*TASK DIRECTIONS*.
The required result is the number of lines below that hold the word "graph", stated without anything else.

EXTRACTED INFORMATION Start Marker

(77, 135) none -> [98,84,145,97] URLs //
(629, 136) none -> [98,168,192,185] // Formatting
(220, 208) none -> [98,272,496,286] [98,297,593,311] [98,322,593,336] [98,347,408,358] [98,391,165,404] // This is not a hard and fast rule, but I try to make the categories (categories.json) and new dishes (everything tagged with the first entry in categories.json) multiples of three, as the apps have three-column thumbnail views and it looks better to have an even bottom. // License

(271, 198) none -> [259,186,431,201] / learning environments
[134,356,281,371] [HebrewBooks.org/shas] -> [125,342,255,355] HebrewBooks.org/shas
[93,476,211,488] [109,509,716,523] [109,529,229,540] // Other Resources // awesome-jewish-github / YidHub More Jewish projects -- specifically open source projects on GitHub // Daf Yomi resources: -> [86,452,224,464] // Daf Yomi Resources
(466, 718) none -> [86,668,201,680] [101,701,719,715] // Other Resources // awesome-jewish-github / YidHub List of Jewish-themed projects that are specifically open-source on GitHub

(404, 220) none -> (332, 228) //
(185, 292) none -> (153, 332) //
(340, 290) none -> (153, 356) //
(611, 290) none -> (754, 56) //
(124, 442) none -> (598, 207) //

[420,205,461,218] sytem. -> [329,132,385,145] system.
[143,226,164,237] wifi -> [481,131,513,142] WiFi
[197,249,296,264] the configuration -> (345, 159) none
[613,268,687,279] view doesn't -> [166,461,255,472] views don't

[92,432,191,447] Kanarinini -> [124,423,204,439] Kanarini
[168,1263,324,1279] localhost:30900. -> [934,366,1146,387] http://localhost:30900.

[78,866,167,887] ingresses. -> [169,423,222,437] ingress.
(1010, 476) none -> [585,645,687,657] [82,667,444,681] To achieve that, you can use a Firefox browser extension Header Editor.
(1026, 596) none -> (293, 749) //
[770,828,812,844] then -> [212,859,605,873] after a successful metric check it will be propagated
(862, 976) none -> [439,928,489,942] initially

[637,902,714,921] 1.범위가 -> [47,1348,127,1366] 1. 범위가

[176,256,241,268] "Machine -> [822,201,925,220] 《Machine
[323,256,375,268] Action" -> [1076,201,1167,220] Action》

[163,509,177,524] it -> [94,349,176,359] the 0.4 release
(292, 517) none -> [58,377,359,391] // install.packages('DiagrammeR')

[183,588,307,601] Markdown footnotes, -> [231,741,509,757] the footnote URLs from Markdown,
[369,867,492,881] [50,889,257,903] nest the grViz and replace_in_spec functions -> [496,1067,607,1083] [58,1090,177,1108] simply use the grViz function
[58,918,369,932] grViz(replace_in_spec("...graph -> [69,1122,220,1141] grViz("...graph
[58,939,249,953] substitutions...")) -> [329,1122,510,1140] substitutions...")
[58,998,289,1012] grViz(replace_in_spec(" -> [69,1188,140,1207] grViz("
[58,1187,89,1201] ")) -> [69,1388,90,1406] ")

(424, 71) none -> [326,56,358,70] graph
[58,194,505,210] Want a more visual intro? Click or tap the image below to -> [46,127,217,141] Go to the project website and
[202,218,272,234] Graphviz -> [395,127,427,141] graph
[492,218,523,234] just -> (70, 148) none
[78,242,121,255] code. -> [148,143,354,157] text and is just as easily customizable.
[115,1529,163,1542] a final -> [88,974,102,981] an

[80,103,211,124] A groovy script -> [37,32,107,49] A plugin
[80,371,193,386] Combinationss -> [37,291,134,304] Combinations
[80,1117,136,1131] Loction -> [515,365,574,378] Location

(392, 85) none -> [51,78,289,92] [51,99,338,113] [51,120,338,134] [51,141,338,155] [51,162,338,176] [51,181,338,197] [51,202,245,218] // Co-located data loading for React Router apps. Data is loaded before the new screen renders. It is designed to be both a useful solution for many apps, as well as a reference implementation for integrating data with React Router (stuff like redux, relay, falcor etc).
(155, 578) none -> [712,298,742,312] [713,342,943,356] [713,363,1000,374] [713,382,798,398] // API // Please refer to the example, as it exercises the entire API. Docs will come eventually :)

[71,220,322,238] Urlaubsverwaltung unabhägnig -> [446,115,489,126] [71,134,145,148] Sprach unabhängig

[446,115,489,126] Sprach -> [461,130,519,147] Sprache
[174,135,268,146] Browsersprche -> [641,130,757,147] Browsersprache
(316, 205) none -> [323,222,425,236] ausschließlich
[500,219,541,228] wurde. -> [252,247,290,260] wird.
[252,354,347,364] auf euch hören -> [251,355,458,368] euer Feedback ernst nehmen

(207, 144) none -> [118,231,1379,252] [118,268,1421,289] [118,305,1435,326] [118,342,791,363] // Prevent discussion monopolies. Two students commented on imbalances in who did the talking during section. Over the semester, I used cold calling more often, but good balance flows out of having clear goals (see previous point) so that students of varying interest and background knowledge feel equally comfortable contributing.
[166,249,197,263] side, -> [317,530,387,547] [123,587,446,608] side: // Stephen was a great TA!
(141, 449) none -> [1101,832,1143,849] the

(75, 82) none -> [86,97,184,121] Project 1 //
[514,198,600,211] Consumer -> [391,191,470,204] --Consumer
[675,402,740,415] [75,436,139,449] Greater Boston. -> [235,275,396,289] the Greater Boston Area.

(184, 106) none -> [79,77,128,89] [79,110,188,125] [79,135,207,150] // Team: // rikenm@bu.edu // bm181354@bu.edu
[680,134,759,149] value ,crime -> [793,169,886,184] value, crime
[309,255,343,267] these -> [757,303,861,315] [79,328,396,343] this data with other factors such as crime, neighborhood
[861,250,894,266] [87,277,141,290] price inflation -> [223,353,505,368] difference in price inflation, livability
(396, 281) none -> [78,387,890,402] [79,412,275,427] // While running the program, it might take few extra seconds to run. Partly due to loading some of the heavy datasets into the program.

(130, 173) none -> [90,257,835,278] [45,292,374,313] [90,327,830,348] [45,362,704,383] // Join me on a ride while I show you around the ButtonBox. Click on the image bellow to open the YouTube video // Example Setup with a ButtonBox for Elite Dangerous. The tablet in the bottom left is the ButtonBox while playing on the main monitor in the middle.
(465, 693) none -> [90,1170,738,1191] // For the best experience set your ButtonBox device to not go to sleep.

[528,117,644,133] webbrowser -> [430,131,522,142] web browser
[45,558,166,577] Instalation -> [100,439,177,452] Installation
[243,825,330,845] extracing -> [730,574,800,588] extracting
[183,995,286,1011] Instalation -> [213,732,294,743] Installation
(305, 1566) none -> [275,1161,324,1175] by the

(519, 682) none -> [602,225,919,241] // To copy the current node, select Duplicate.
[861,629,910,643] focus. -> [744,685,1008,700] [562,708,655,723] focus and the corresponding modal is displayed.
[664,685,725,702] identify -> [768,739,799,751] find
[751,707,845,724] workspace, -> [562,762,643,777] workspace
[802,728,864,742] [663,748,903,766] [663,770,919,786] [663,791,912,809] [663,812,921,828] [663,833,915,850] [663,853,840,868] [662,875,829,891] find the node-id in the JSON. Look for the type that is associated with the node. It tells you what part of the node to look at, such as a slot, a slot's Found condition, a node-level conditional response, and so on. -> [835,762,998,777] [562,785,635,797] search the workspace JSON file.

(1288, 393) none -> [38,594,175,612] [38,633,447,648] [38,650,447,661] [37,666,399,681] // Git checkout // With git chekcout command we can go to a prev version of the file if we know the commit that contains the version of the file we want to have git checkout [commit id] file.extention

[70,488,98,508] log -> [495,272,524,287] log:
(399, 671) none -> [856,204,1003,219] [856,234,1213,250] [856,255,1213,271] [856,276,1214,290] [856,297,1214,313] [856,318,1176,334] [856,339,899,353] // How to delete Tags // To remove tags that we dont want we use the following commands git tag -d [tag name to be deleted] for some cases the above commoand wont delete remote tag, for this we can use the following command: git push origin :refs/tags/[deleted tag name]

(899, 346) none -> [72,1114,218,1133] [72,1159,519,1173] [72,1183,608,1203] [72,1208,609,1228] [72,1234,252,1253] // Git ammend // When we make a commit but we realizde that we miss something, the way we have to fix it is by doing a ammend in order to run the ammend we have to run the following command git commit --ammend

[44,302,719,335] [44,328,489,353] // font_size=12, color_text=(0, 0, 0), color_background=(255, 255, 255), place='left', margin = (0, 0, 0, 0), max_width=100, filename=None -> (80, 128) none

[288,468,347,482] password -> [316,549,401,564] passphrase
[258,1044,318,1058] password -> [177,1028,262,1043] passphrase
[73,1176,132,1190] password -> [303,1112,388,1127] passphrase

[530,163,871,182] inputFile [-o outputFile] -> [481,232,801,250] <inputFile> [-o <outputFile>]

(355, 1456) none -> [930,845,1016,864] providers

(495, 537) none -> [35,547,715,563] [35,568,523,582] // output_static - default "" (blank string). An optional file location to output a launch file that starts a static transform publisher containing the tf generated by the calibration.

EXTRACTED INFORMATION End Marker

*TASK SOLUTION*.
3